REQUIRED ACTION:
Please, could you print all the lines below exactly, leaving out the pictures?

======== DATA EXTRACTS ========

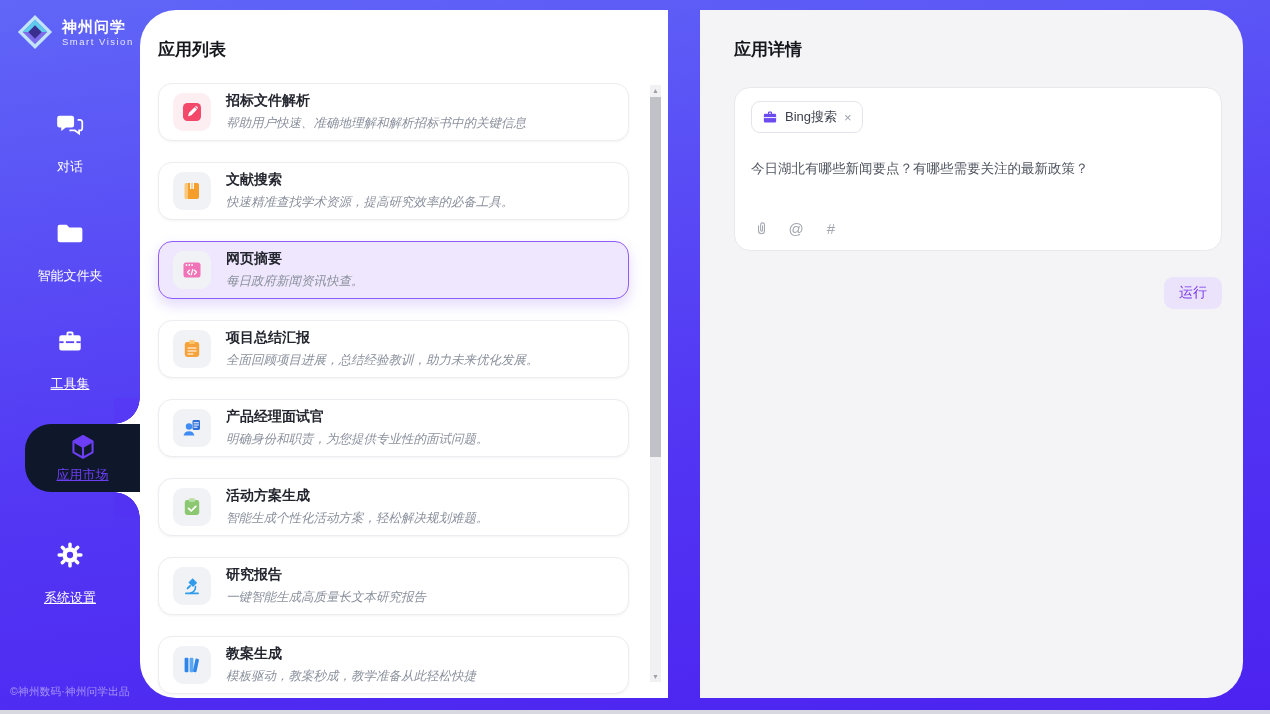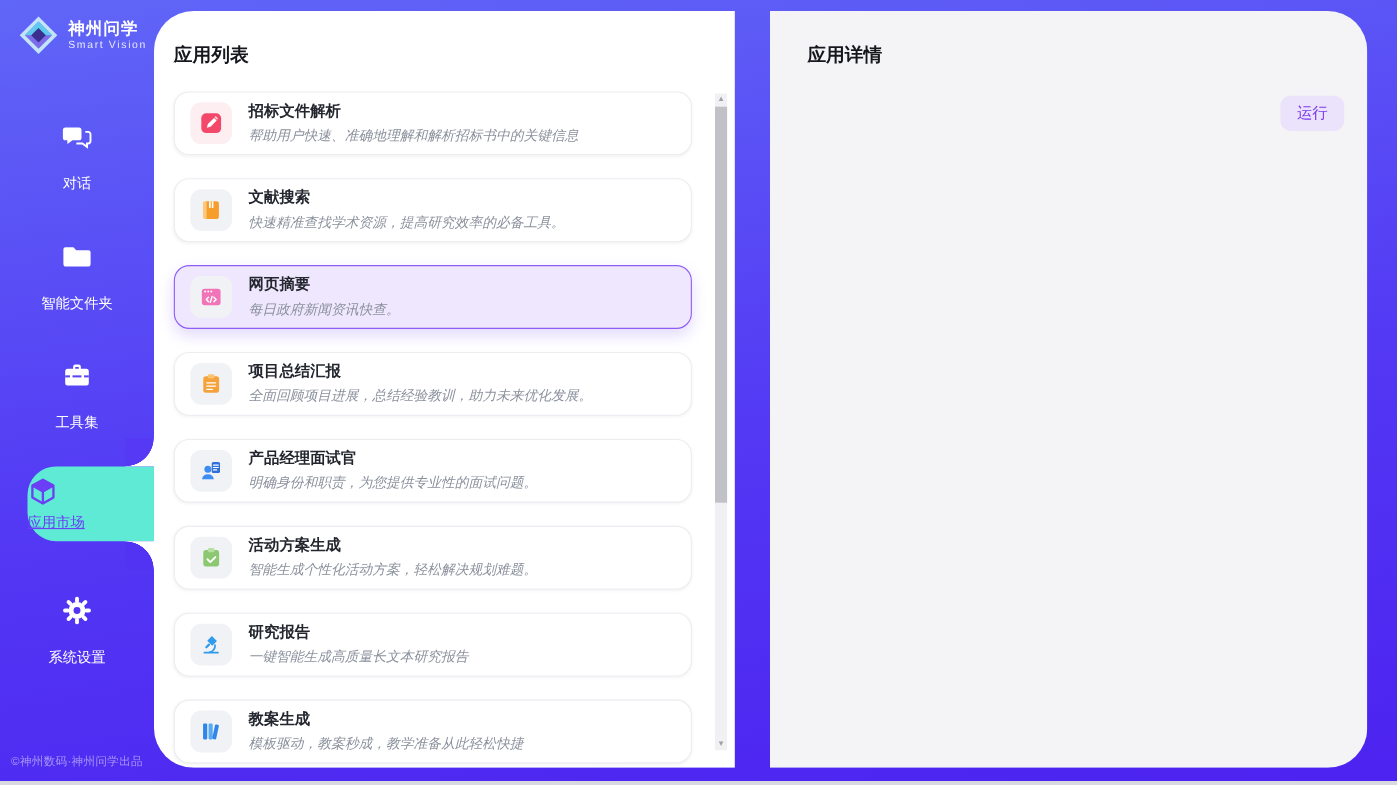--- a/index.html
+++ b/index.html
@@ -294,6 +294,28 @@
   <div class="detail-panel">
     <div class="panel-title">应用详情</div>
 
+    <div class="prompt-card">
+      <div class="tool-tag">
+        <svg width="16" height="16" viewBox="0 0 24 24">
+          <path d="M9 7V5.4A1.6 1.6 0 0 1 10.6 3.8h2.8A1.6 1.6 0 0 1 15 5.4V7h4.2a2 2 0 0 1 2 2v9.4a1.8 1.8 0 0 1-1.8 1.8H4.6a1.8 1.8 0 0 1-1.8-1.8V9a2 2 0 0 1 2-2H9zm1.6 0h2.8V5.6h-2.8V7z" fill="#6C4CF1"></path>
+          <rect x="2.8" y="12.2" width="18.4" height="1.4" fill="#fff"></rect>
+        </svg>
+        <span class="tag-label">Bing搜索</span>
+        <span class="tag-close">×</span>
+      </div>
+
+      <div class="prompt-text">今日湖北有哪些新闻要点？有哪些需要关注的最新政策？</div>
+
+      <div class="attach-row">
+        <span class="attach-btn">
+          <svg width="17" height="17" viewBox="0 0 24 24">
+            <path d="M7.8 8.2v7a4.2 4.2 0 0 0 8.4 0V6.8a2.7 2.7 0 0 0-5.4 0v7.6a1.35 1.35 0 0 0 2.7 0V8.2" fill="none" stroke="#A3A7B0" stroke-width="1.5" stroke-linecap="round"></path>
+          </svg>
+        </span>
+        <span class="attach-btn">@</span>
+        <span class="attach-btn">#</span>
+      </div>
+    </div>
 
     <div class="run-row">
       <button class="run-button">运行</button>

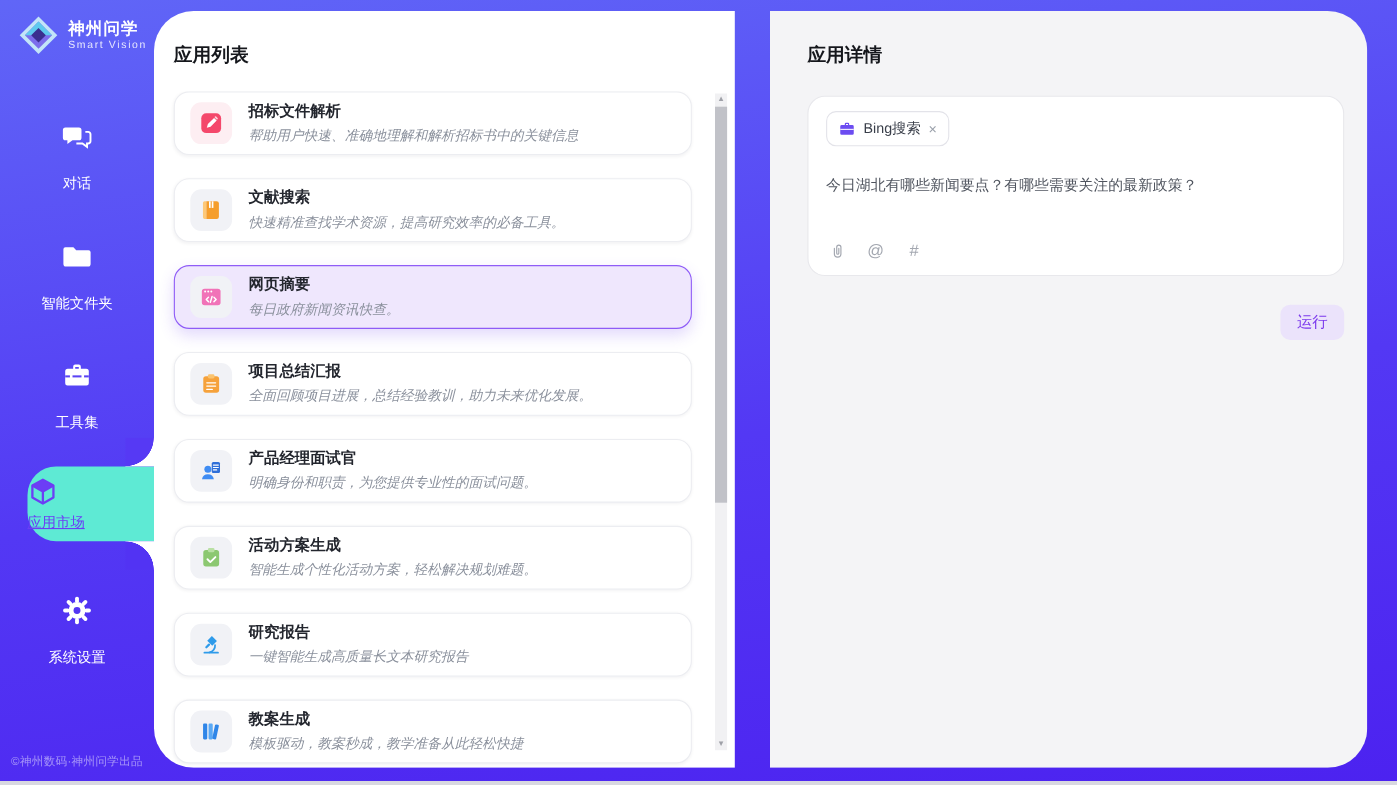--- a/index.html
+++ b/index.html
@@ -20,7 +20,7 @@
   .brand-tag { font-size:9.5px; color:rgba(255,255,255,.85); letter-spacing:1.5px; }
   .nav-item { position:absolute; left:0; width:140px; display:flex; flex-direction:column; align-items:center; gap:20px; cursor:pointer; }
   .nav-item .nav-label { font-size:13px; color:#fff; }
-  .nav-item.underlined .nav-label { }
+  .nav-item.underlined .nav-label { text-decoration:underline; }
   .nav-chat   { top:110px; }
   .nav-folder { top:219px; }
   .nav-tools  { top:327px; }

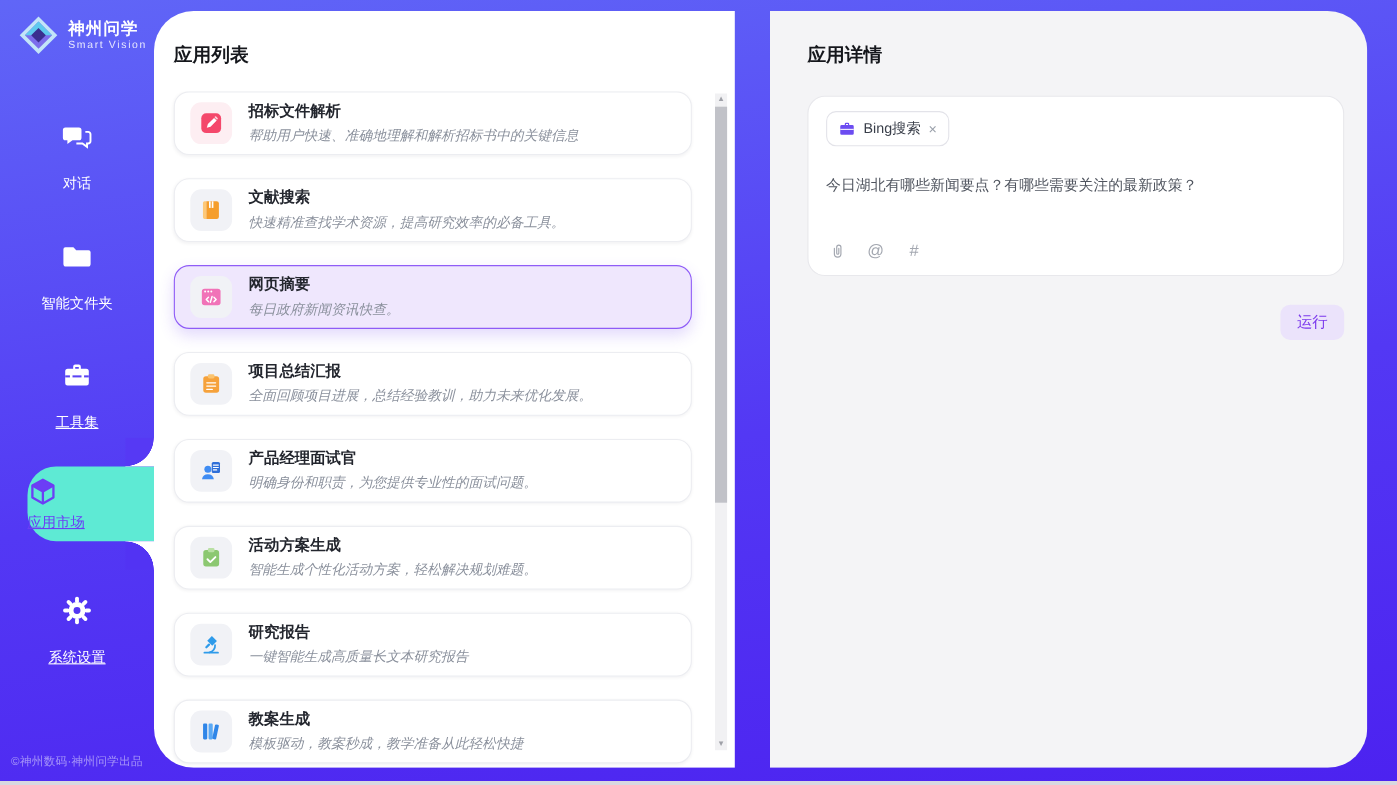--- a/index.html
+++ b/index.html
@@ -27,8 +27,8 @@
   .nav-gear   { top:541px; }
   .nav-icon { width:28px; height:28px; }
   
-  .nav-tab { position:absolute; top:424px; left:25px; right:0; height:68px; background:#5eead4;
-             border-radius:26px 0 0 26px; display:flex; flex-direction:column; align-items:flex-start;
+  .nav-tab { position:absolute; top:424px; left:25px; right:0; height:68px; background:#0f172a;
+             border-radius:26px 0 0 26px; display:flex; flex-direction:column; align-items:center;
              justify-content:center; gap:5px; cursor:pointer; }
   .nav-tab::before { content:""; position:absolute; right:0; top:-26px; width:26px; height:26px;
              background:radial-gradient(circle 26px at 0 0,#5639F4 0 25.5px,#fff 26px); }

========

EXERCISE SOLUTION:
--- a/index.html
+++ b/index.html
@@ -294,6 +294,28 @@
   <div class="detail-panel">
     <div class="panel-title">应用详情</div>
 
+    <div class="prompt-card">
+      <div class="tool-tag">
+        <svg width="16" height="16" viewBox="0 0 24 24">
+          <path d="M9 7V5.4A1.6 1.6 0 0 1 10.6 3.8h2.8A1.6 1.6 0 0 1 15 5.4V7h4.2a2 2 0 0 1 2 2v9.4a1.8 1.8 0 0 1-1.8 1.8H4.6a1.8 1.8 0 0 1-1.8-1.8V9a2 2 0 0 1 2-2H9zm1.6 0h2.8V5.6h-2.8V7z" fill="#6C4CF1"></path>
+          <rect x="2.8" y="12.2" width="18.4" height="1.4" fill="#fff"></rect>
+        </svg>
+        <span class="tag-label">Bing搜索</span>
+        <span class="tag-close">×</span>
+      </div>
+
+      <div class="prompt-text">今日湖北有哪些新闻要点？有哪些需要关注的最新政策？</div>
+
+      <div class="attach-row">
+        <span class="attach-btn">
+          <svg width="17" height="17" viewBox="0 0 24 24">
+            <path d="M7.8 8.2v7a4.2 4.2 0 0 0 8.4 0V6.8a2.7 2.7 0 0 0-5.4 0v7.6a1.35 1.35 0 0 0 2.7 0V8.2" fill="none" stroke="#A3A7B0" stroke-width="1.5" stroke-linecap="round"></path>
+          </svg>
+        </span>
+        <span class="attach-btn">@</span>
+        <span class="attach-btn">#</span>
+      </div>
+    </div>
 
     <div class="run-row">
       <button class="run-button">运行</button>

--- a/index.html
+++ b/index.html
@@ -20,7 +20,7 @@
   .brand-tag { font-size:9.5px; color:rgba(255,255,255,.85); letter-spacing:1.5px; }
   .nav-item { position:absolute; left:0; width:140px; display:flex; flex-direction:column; align-items:center; gap:20px; cursor:pointer; }
   .nav-item .nav-label { font-size:13px; color:#fff; }
-  .nav-item.underlined .nav-label { }
+  .nav-item.underlined .nav-label { text-decoration:underline; }
   .nav-chat   { top:110px; }
   .nav-folder { top:219px; }
   .nav-tools  { top:327px; }

--- a/index.html
+++ b/index.html
@@ -27,8 +27,8 @@
   .nav-gear   { top:541px; }
   .nav-icon { width:28px; height:28px; }
   
-  .nav-tab { position:absolute; top:424px; left:25px; right:0; height:68px; background:#5eead4;
-             border-radius:26px 0 0 26px; display:flex; flex-direction:column; align-items:flex-start;
+  .nav-tab { position:absolute; top:424px; left:25px; right:0; height:68px; background:#0f172a;
+             border-radius:26px 0 0 26px; display:flex; flex-direction:column; align-items:center;
              justify-content:center; gap:5px; cursor:pointer; }
   .nav-tab::before { content:""; position:absolute; right:0; top:-26px; width:26px; height:26px;
              background:radial-gradient(circle 26px at 0 0,#5639F4 0 25.5px,#fff 26px); }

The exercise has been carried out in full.